Version difference data
________________

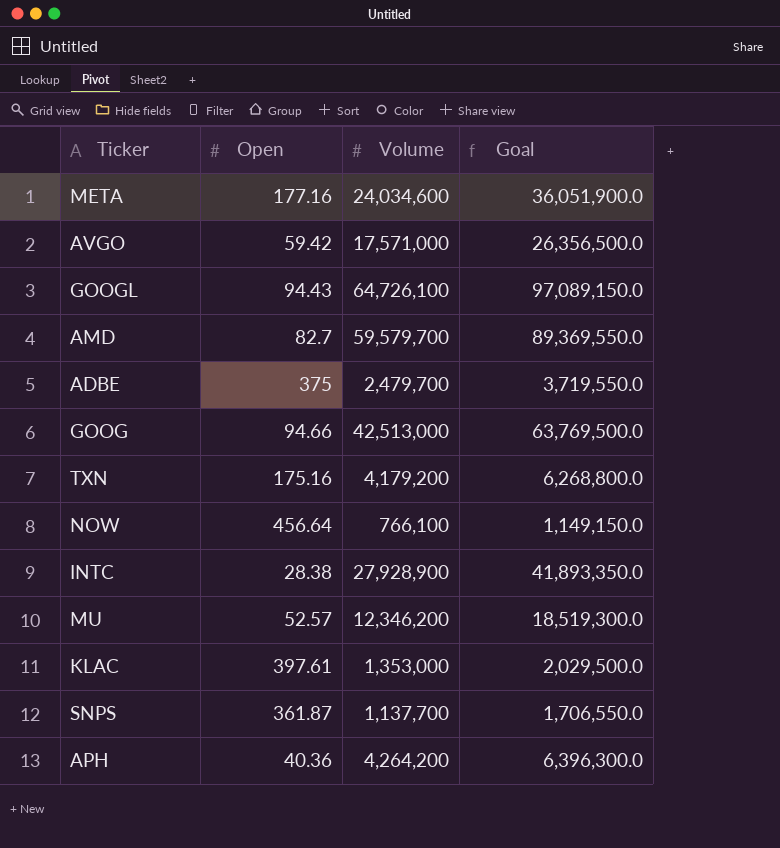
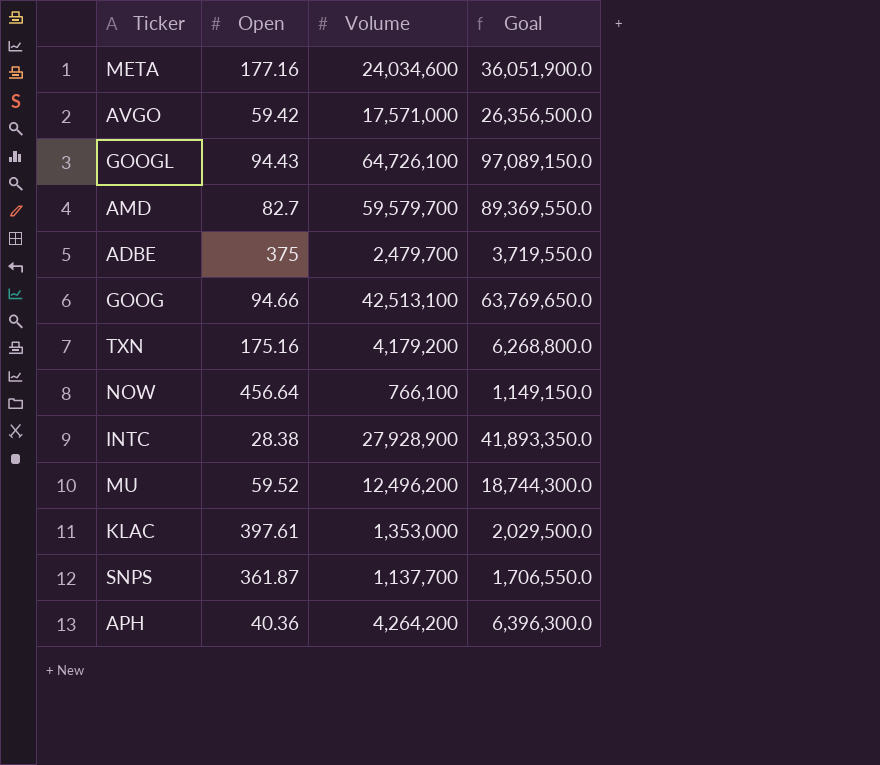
GOOG | Volume: 42,513,000 -> 42,513,100
GOOG | Goal: 63,769,500.0 -> 63,769,650.0
MU | Open: 52.57 -> 59.52
MU | Volume: 12,346,200 -> 12,496,200
MU | Goal: 18,519,300.0 -> 18,744,300.0

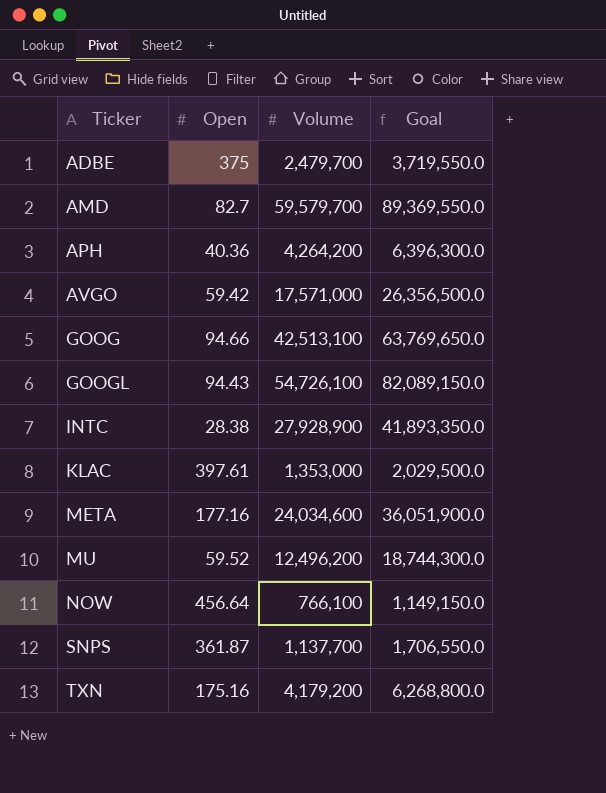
row order: none -> Ticker ascending
GOOGL | Volume: 64,726,100 -> 54,726,100
GOOGL | Goal: 97,089,150.0 -> 82,089,150.0

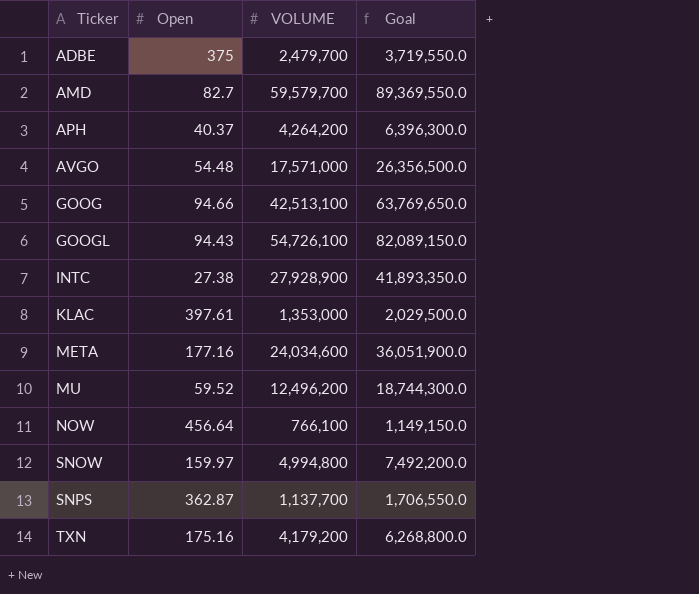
column name: Volume -> VOLUME
APH | Open: 40.36 -> 40.37
AVGO | Open: 59.42 -> 54.48
INTC | Open: 28.38 -> 27.38
row SNOW: none -> 159.97 | 4,994,800 | 7,492,200.0
SNPS | Open: 361.87 -> 362.87

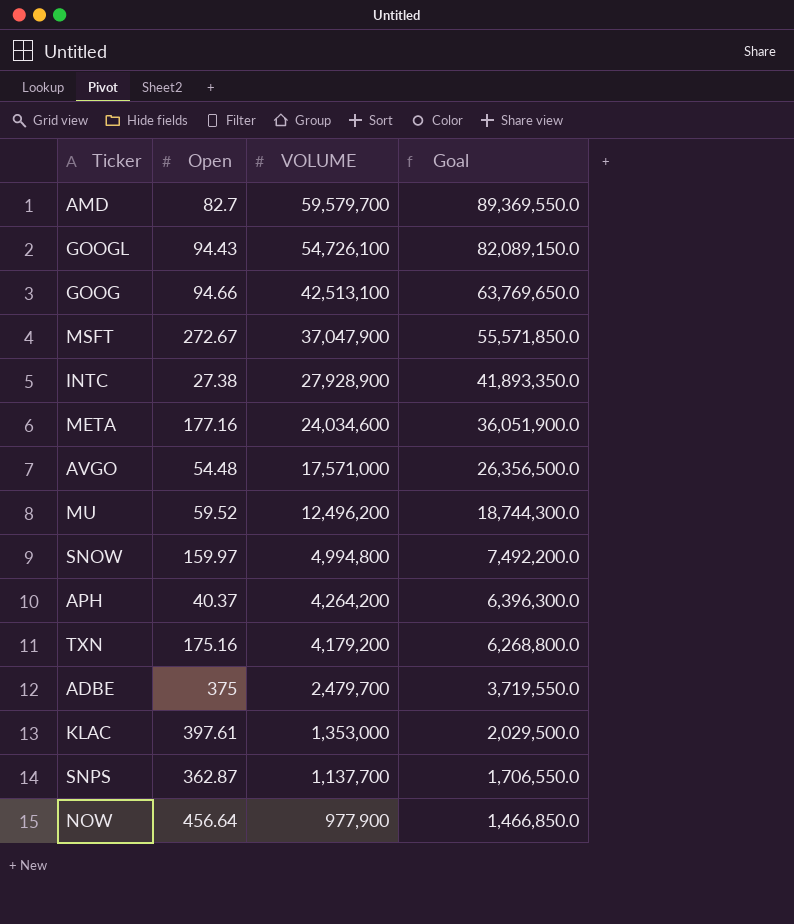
row order: Ticker ascending -> VOLUME descending
row MSFT: none -> 272.67 | 37,047,900 | 55,571,850.0
NOW | VOLUME: 766,100 -> 977,900
NOW | Goal: 1,149,150.0 -> 1,466,850.0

________________

--- Task directions ---
Except for pictures, copy the records above exactly.

--- Written solution ---
GOOG | Volume: 42,513,000 -> 42,513,100
GOOG | Goal: 63,769,500.0 -> 63,769,650.0
MU | Open: 52.57 -> 59.52
MU | Volume: 12,346,200 -> 12,496,200
MU | Goal: 18,519,300.0 -> 18,744,300.0

row order: none -> Ticker ascending
GOOGL | Volume: 64,726,100 -> 54,726,100
GOOGL | Goal: 97,089,150.0 -> 82,089,150.0

column name: Volume -> VOLUME
APH | Open: 40.36 -> 40.37
AVGO | Open: 59.42 -> 54.48
INTC | Open: 28.38 -> 27.38
row SNOW: none -> 159.97 | 4,994,800 | 7,492,200.0
SNPS | Open: 361.87 -> 362.87

row order: Ticker ascending -> VOLUME descending
row MSFT: none -> 272.67 | 37,047,900 | 55,571,850.0
NOW | VOLUME: 766,100 -> 977,900
NOW | Goal: 1,149,150.0 -> 1,466,850.0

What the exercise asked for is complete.